The strengths of our study were the large number of participants and high response rate. Moreover, all the health personnel that collected the data went through a standardised education, enabling more reliable data collection. There are, however, several potential limitations. The first is the cross-sectional design, which does not enable detection of causal relations between variables. Secondly, we included patients from only one region of Slovenia. Although this might be a limitation for the generalisability of the results, we can expect that the risk factors for falls identified in our study would be the same in other regions, as the one examined is both the largest and a very diverse region covering different geographical characteristics. This region includes almost a quarter of registered patients in Slovenia, and we were able to include 96% of the non-attenders from it, which adds to the generalisability of the results. An additional limitation could be that the presence of chronic diseases was self-reported. Studies show that self-reporting of chronic diseases is in general reliable (38) when compared to register data, but could differ for some diseases (e.g. depression could be underreported) (39), and this could also be the case in our study. Also associated with the latter is the fact that the difference between self-reported obesity and obesity calculated based using BMI differed in our study.
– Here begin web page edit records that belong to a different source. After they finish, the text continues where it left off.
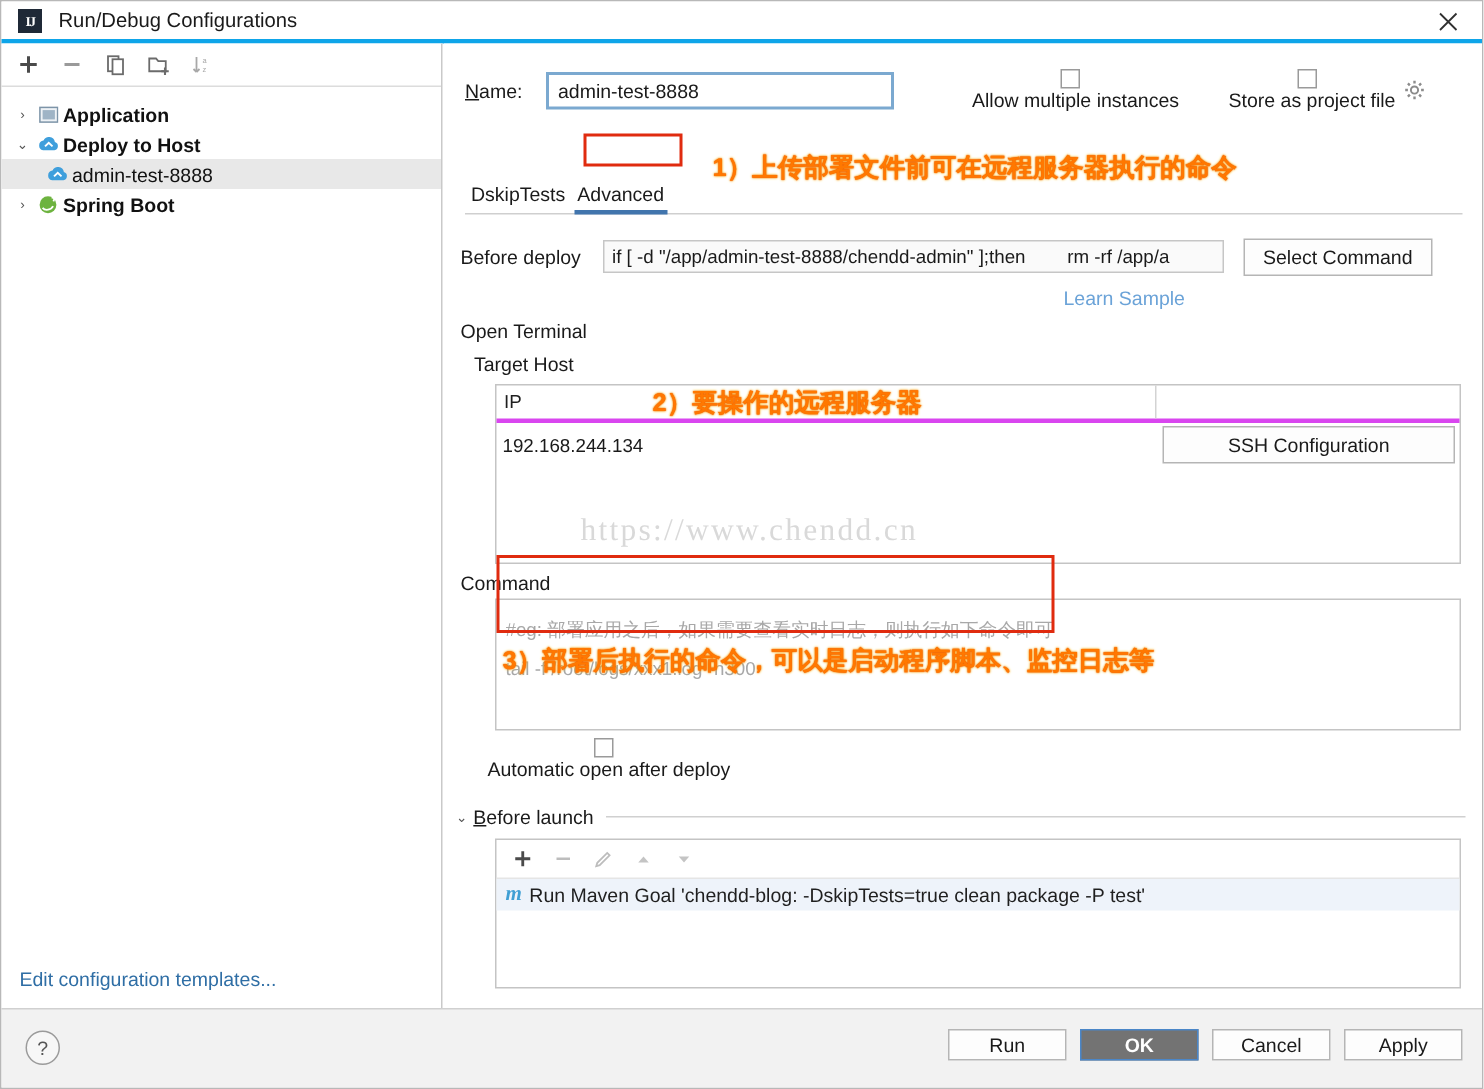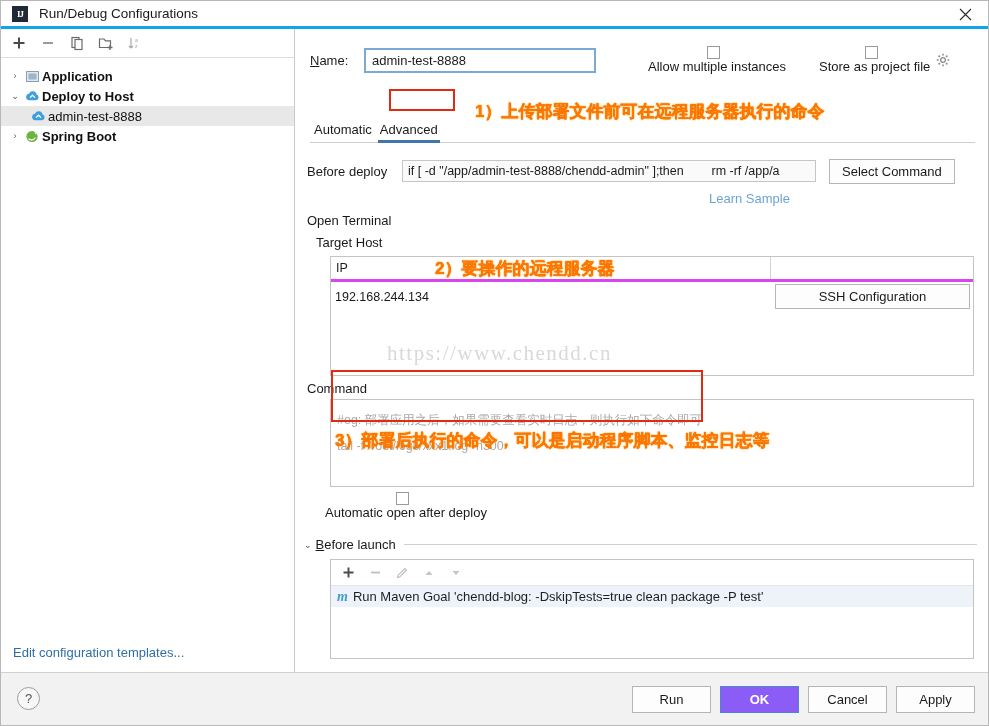--- a/index.html
+++ b/index.html
@@ -233,26 +233,26 @@
     width: 23px; height: 23px; border-radius: 50%;
     border: 1px solid #9b9b9b; background: #f7f7f7;
     display: flex; align-items: center; justify-content: center;
     font-size: 13px; color: #555; cursor: pointer;
   }
   .footer-btns {
     position: absolute; right: 13px; top: 13px;
     display: flex; gap: 9px;
   }
   .fbtn {
-    width: 79px; height: 27px;
+    width: 79px; height: 21px;
     border: 1px solid #b5b5b5; background: #fdfdfd;
     font-family: "Liberation Sans", sans-serif; font-size: 13px; color: #1a1a1a;
     cursor: pointer;
   }
-  .fbtn.primary { background: #8b5cf6; border-color: #4a86c8; color: #fff; font-weight: bold; }
+  .fbtn.primary { background: #737373; border-color: #4a86c8; color: #fff; font-weight: bold; }
 
   
   .anno {
     position: absolute; color: #ff7800; font-weight: bold;
     font-family: "Liberation Sans", sans-serif;
     text-shadow: 0 0 1px #e03000, 0 0 2px #ffd000;
     white-space: nowrap; pointer-events: none;
   }
   .anno-box {
     position: absolute; border: 2px solid #e02b0f;
@@ -386,21 +386,21 @@
           <g stroke="#8c8c8c" stroke-width="1.6">
             <path d="M7 0.8 V2.6 M7 11.4 V13.2 M0.8 7 H2.6 M11.4 7 H13.2"></path>
             <path d="M2.6 2.6 L3.9 3.9 M10.1 10.1 L11.4 11.4 M11.4 2.6 L10.1 3.9 M3.9 10.1 L2.6 11.4"></path>
           </g>
         </svg>
       </span>
     </div>
 
     <div class="tabs">
       <div class="tab-strip">
-        <div class="tab">Automatic</div>
+        <div class="tab">DskipTests</div>
         <div class="tab active">Advanced</div>
       </div>
       <div class="tab-underline"></div>
     </div>
 
     <div class="before-deploy-row row">
       <div class="lbl-bd">Before deploy</div>
       <input class="bd-input" type="text" value="if [ -d &quot;/app/admin-test-8888/chendd-admin&quot; ];then        rm -rf /app/a" style="">
       <button class="btn" style="margin-left:13px;">Select Command</button>
     </div>

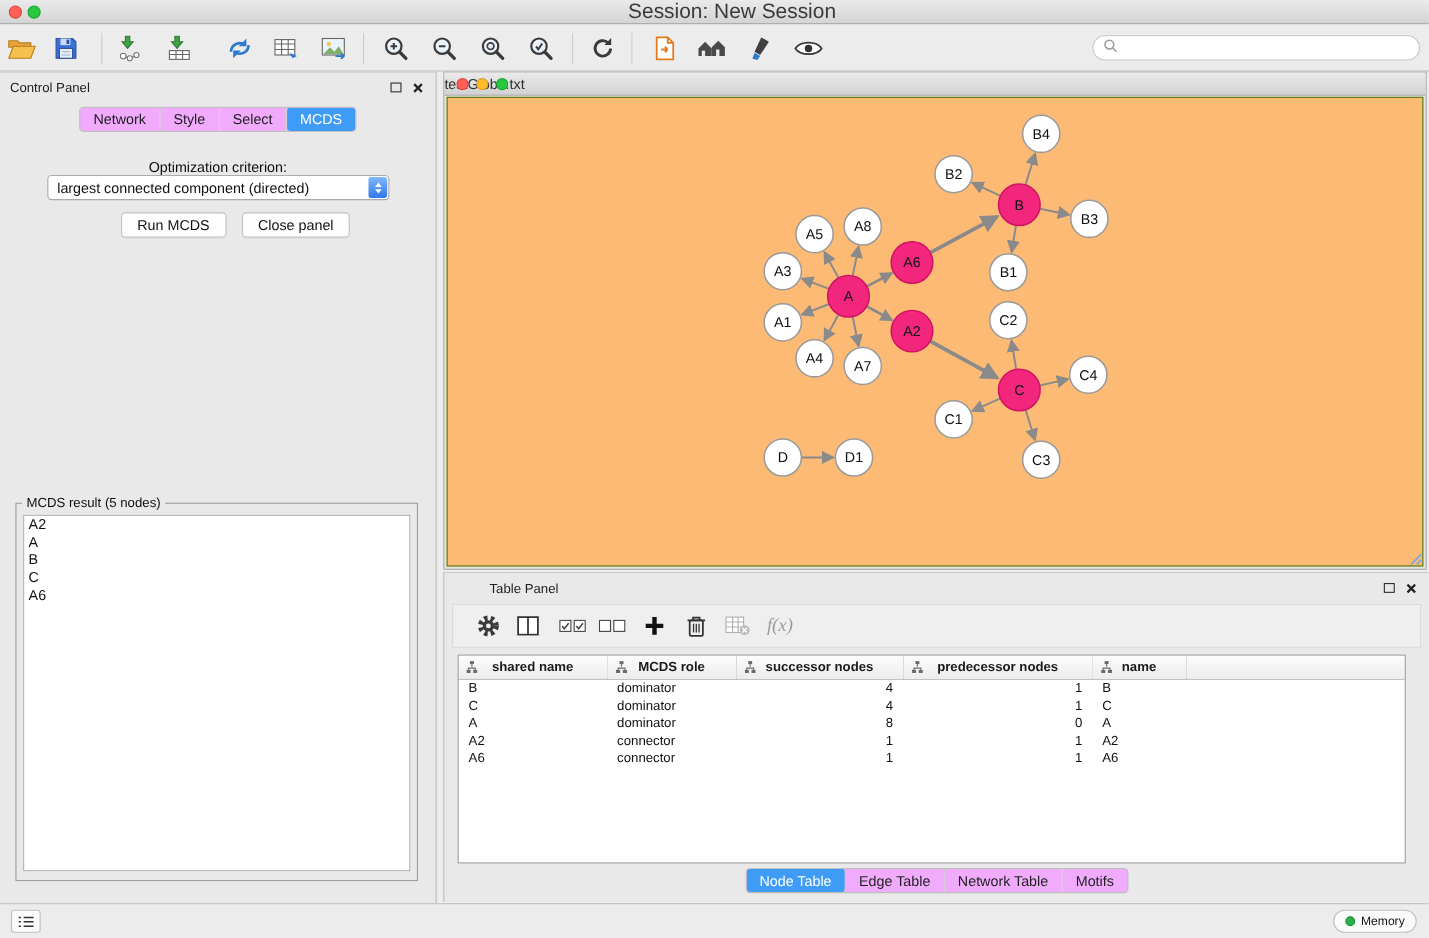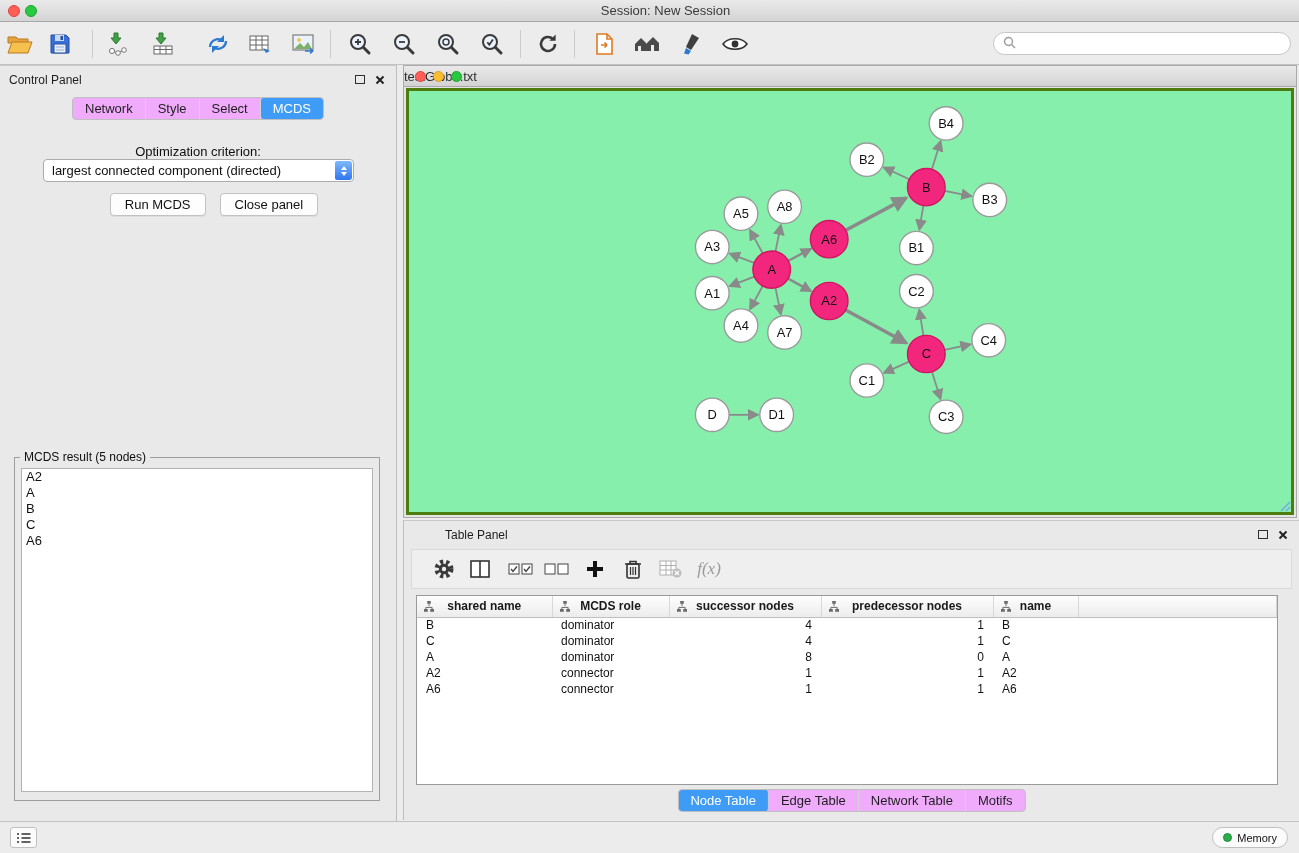--- a/index.html
+++ b/index.html
@@ -6,21 +6,21 @@
   html,body { margin:0; padding:0; }
   body {
     width:1299px; height:853px; position:relative; overflow:hidden;
     font-family:"Liberation Sans", sans-serif; background:#ECECEC; color:#222;
     -webkit-font-smoothing:antialiased;
   }
 
   
   .titlebar { position:absolute; left:0; top:0; right:0; height:22px;
     background:linear-gradient(#EAEAEA,#D4D4D4); border-bottom:1px solid #A8A8A8; }
-  .titlebar .title { text-align:center; line-height:22px; font-size:13px; color:#3A3A3A;margin-left:32px; }
+  .titlebar .title { text-align:center; line-height:22px; font-size:19px; color:#3A3A3A;margin-left:32px; }
   .traffic { position:absolute; top:5px; width:12px; height:12px; border-radius:50%; }
   .t-red   { background:#FF5F57; border:1px solid #E0443C; }
   .t-yellow{ background:#FEBC2E; border:1px solid #DEA023; }
   .t-green { background:#28C840; border:1px solid #1BA72F; }
 
   
   .toolbar { position:absolute; left:0; top:23px; right:0; height:42px;
     background:#ECECEC; border-bottom:1px solid #C2C2C2; }
   .tbicon { position:absolute; top:5px; width:32px; height:32px;
     display:flex; align-items:center; justify-content:center; cursor:default; }
@@ -75,21 +75,21 @@
   .listarea .item { height:16px; line-height:16px; padding:0 4px; color:#111; }
 
   
   .net-window { position:absolute; left:403px; top:65px; width:894px; height:453px;
     background:#E4E4E4; border:1px solid #ABABAB; }
   .net-titlebar { position:relative; height:21px; background:linear-gradient(#EAEAEA,#D2D2D2);
     border-bottom:1px solid #A8A8A8; }
   .net-titlebar .title { text-align:left; line-height:21px; font-size:13px; color:#2E2E2E; }
   .net-traffic { position:absolute; top:5px; width:11px; height:11px; border-radius:50%; }
   .net-canvas { position:absolute; left:2px; right:2px; top:22px; bottom:2px;
-    background:#86efac; border:3px solid #4d7c0f; overflow:hidden; }
+    background:#fdba74; border:1px solid #4d7c0f; overflow:hidden; }
   svg.graph { position:absolute; left:0; top:0; width:100%; height:100%; }
   .grip { position:absolute; right:0; bottom:0; }
 
   
   .table-panel { position:absolute; left:403px; top:520px; width:896px; height:300px;
     background:#E9E9E9; border-top:1px solid #C9C9C9; border-left:1px solid #BDBDBD; }
   .tp-hd-title { position:absolute; left:17px; top:7px;margin-left:24px; }
   .tp-float { right:31px; top:9px; }
   .tp-close { right:11px; top:8px; }
   .tp-toolbar { position:absolute; left:7px; right:7px; top:28px; height:40px;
Research shows that a self-reported bias exists that causes an underestimation of being overweight and obese (40), which was evident in our study. Another limitation is that we did not collect data on whether the participants visited private doctors or hospitals instead of their chosen family physician. Therefore, such participants could be unjustifiably labelled as non-attenders. However, according to earlier studies up to one third of people avoid going to see a doctor, due to various personal, social, organisational, financial, and other issues (41, 42). Another limitation is the potential bias in sampling, as the fall risk is considered in non-attenders to primary care while those who had already experienced at least one fall might have seen their family physician, even if only for administrative reasons, and this should be taken into account when interpreting the results.

CONCLUSIONS

The results of our study indicate that primary care non-attenders can have unmet health needs that could potentially lead to serious consequences (including disability and death). Other healthcare professionals (in our case, community nurses) could be helpful in managing this specific population of primary care patients. As such, integrated and coordinated care is needed, not only to identify the non-attenders’ health needs, but also to better manage their health, especially the factors that were identified to be associated with greater fall risk.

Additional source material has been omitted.